= Francis Giraud =

French physician

Francis Giraud (1932 – 2010) was a French physician.

== Biography ==
Francis Giraud is the son of Paul Giraud, a professor of medicine, and Marie-Louise Jauffret.

A student at the Sacré-Cœur boarding school, he pursued his studies at the Faculty of Medicine in Marseille.

== Political career ==
Francis Giraud became mayor of Roquefort-la-Bédoule in 1983, and was re-elected four times under the RPR and UMP labels, with the list he led winning in the first round of the 2008 municipal elections.

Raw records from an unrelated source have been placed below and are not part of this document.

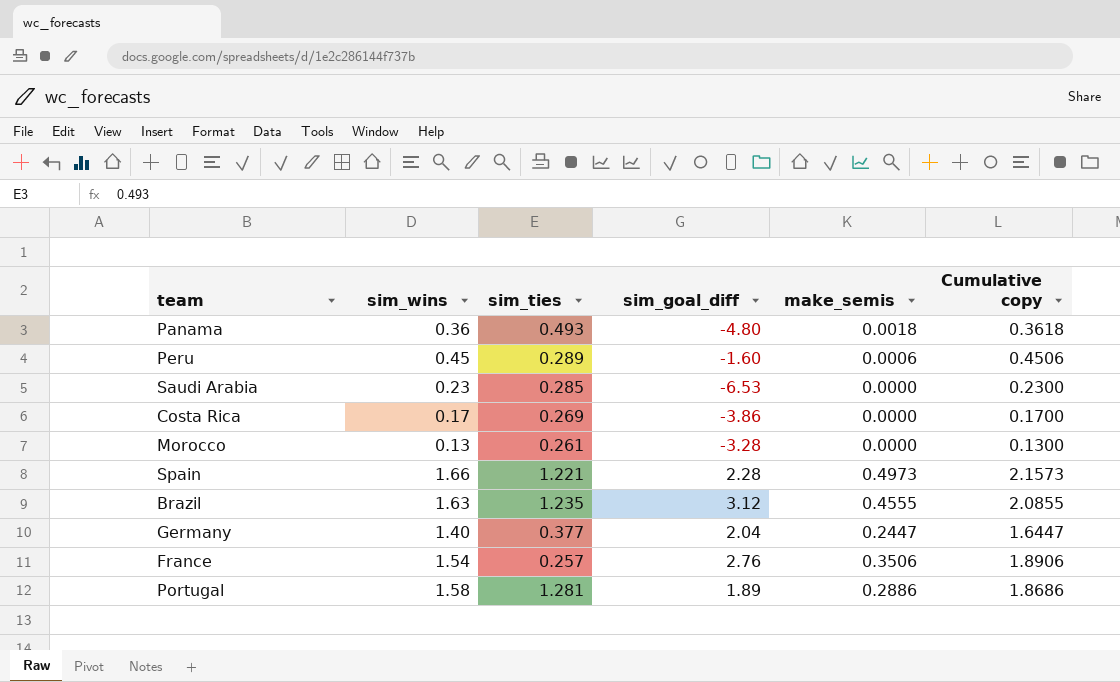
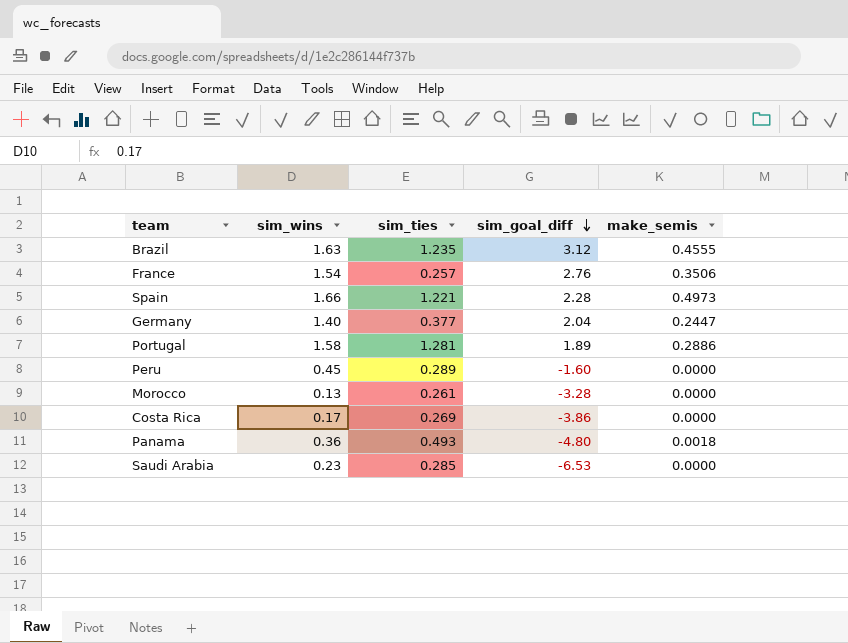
row order: none -> sim_goal_diff descending
column Cumulative copy | formula: [sim_wins] + [make_semis] -> none
Peru | make_semis: 0.0006 -> 0.0000

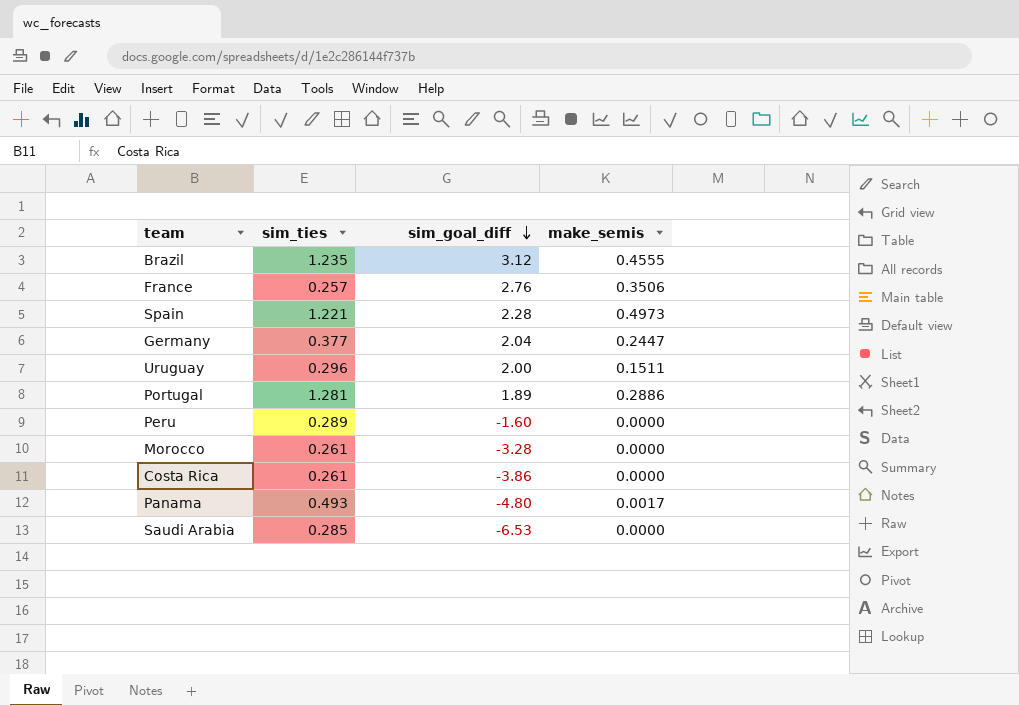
column sim_wins | position: 2 -> none
row Uruguay: none -> 0.296 | 2.00 | 0.1511
Costa Rica | sim_ties: 0.269 -> 0.261
Panama | make_semis: 0.0018 -> 0.0017

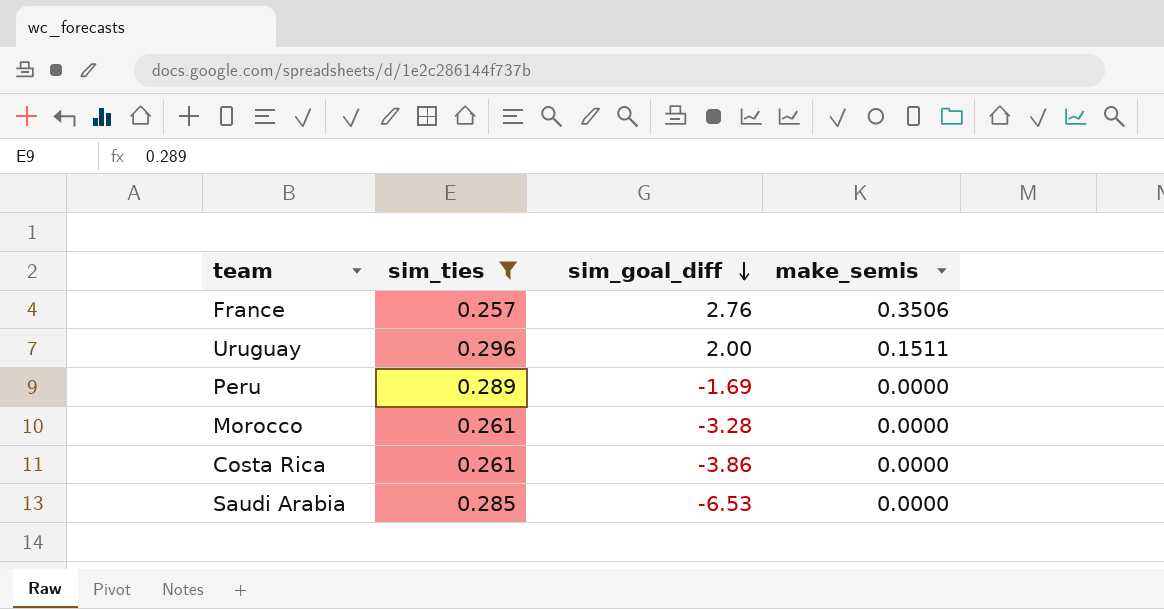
filter: none -> sim_ties <= 0.296
Peru | sim_goal_diff: -1.60 -> -1.69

Elected senator for Bouches-du-Rhône on September 27, 1998, through proportional representation, he was a member of the Parliamentary Office for the Evaluation of Scientific and Technological Choices from 2002 to 2004 and did not run again in 2008.

In 2007, he introduced a bill concerning the teaching staff of general medicine, co-signed among others by Senator Yves Fréville, submitted on November 6, 2007, adopted on December 12, 2007, and promulgated on February 9, 2008.

Vice-president of the Urban Community of Marseille Provence Métropole, to whose creation he had contributed, he resigned from his position as mayor in September 2009, remaining a municipal councillor. Francis Giraud died on October 23, 2010, from pancreatic cancer.

== Distinction ==
- Ordre national de la Légion d'honneur april 12, 2009; Knight on March 23, 1991.